There are limitations to this study. First, since the KNHANES is cross-sectional data, the causality between blood cadmium level and the risk of CKD cannot be determined. Prospective studies are needed to analyze the cause and effect, because only the association at one point can be known. Second, the results of this study were interpreted considering only age, sex, BMI, diabetes, hypertension, and dyslipidemia as the confounding factors. However, many other clinical factors actually should be considered as risk factors for CKD. Researchers have recognized that risk factors for CKD include an individual's genetic factors, race, exposure to heavy metals, excessive alcohol consumption, smoking, and the use of analgesic medications [26]. A history of acute kidney injury, cardiovascular disease, metabolic syndrome, hepatitis C virus, HIV infection, and malignancy are considered to be further risk factors [27]. There is, therefore, a limitation in that the results of this study were derived without fully adjusting for all confounding factors.
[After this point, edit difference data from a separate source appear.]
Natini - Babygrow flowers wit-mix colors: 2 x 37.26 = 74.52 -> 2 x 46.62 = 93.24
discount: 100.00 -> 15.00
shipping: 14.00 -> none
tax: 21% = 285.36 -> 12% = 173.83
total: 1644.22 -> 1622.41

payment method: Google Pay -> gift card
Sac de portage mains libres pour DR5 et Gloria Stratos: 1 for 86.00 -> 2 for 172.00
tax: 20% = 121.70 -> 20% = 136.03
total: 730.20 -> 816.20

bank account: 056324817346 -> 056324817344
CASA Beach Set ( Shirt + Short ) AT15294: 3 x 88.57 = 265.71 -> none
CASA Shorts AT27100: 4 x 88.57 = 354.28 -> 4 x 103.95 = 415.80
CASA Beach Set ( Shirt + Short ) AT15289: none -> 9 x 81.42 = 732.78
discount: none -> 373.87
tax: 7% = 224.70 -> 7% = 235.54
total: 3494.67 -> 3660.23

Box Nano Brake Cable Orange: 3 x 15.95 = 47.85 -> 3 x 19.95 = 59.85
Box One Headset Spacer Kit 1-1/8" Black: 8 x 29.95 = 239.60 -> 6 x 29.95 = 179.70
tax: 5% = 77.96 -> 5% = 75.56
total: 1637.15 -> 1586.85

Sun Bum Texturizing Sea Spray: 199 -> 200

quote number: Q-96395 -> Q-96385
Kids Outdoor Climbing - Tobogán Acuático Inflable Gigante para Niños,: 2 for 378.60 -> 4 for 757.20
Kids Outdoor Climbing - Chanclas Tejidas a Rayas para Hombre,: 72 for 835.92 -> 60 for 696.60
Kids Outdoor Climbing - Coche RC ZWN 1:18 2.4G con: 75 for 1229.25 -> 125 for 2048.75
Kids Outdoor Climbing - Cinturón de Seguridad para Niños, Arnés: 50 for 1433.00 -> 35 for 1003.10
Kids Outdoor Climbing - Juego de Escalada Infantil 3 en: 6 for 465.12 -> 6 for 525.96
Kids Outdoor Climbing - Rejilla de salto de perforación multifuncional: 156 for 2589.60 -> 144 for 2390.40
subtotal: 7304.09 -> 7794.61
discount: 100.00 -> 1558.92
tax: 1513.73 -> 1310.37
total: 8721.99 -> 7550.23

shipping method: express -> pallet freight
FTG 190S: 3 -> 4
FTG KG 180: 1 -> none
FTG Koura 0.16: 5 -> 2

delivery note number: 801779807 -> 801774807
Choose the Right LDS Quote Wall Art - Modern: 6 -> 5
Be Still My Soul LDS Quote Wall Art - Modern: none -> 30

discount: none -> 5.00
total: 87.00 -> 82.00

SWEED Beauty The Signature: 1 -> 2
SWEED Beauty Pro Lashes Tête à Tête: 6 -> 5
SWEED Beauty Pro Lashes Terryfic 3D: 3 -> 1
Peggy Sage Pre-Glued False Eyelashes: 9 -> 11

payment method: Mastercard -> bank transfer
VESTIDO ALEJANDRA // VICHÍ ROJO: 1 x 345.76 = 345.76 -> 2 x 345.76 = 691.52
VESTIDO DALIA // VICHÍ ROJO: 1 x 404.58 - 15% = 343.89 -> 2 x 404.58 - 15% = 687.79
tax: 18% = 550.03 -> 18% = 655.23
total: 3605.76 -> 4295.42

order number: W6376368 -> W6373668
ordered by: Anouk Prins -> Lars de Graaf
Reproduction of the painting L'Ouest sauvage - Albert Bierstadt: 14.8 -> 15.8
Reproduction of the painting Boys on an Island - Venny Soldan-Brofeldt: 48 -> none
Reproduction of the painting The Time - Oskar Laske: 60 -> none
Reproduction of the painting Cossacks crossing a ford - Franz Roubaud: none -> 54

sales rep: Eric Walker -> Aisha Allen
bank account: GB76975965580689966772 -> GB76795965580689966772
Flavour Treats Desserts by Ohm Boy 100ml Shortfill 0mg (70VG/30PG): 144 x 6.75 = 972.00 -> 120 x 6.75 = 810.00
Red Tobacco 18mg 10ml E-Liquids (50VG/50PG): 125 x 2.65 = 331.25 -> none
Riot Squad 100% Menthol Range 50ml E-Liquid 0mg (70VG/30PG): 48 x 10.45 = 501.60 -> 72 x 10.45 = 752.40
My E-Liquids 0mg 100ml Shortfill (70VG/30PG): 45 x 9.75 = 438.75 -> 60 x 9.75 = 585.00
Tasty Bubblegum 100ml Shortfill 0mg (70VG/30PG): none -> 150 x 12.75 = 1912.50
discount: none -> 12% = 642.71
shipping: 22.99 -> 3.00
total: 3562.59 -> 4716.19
The strength of this study is that the effect of blood cadmium level on CKD was analyzed from well-organized, high-quality data called KNHANES. The KNHANES is a national surveillance system that has been evaluating the health and nutritional status of Koreans conducted by the KCDC [11]. KNHANES data are important resources for tracking variations in risk factors and disease trends. The KNHANES is a well-organized survey with nationally representative samples of Korea. Even if our findings are not in part consistent with existing studies, they can be a precursor to studying the potential effects and the underlying mechanism of cadmium.
As a result, even exposure to low-dose environmental cadmium can damage the kidneys and increase the risk of CKD. According to stratified analysis, cadmium concentration was associated with CKD in nondiabetic and hypertensive patients but not in diabetic patients. There might be other reasons that are not clearly identified in diabetic patients, which need to be further investigated.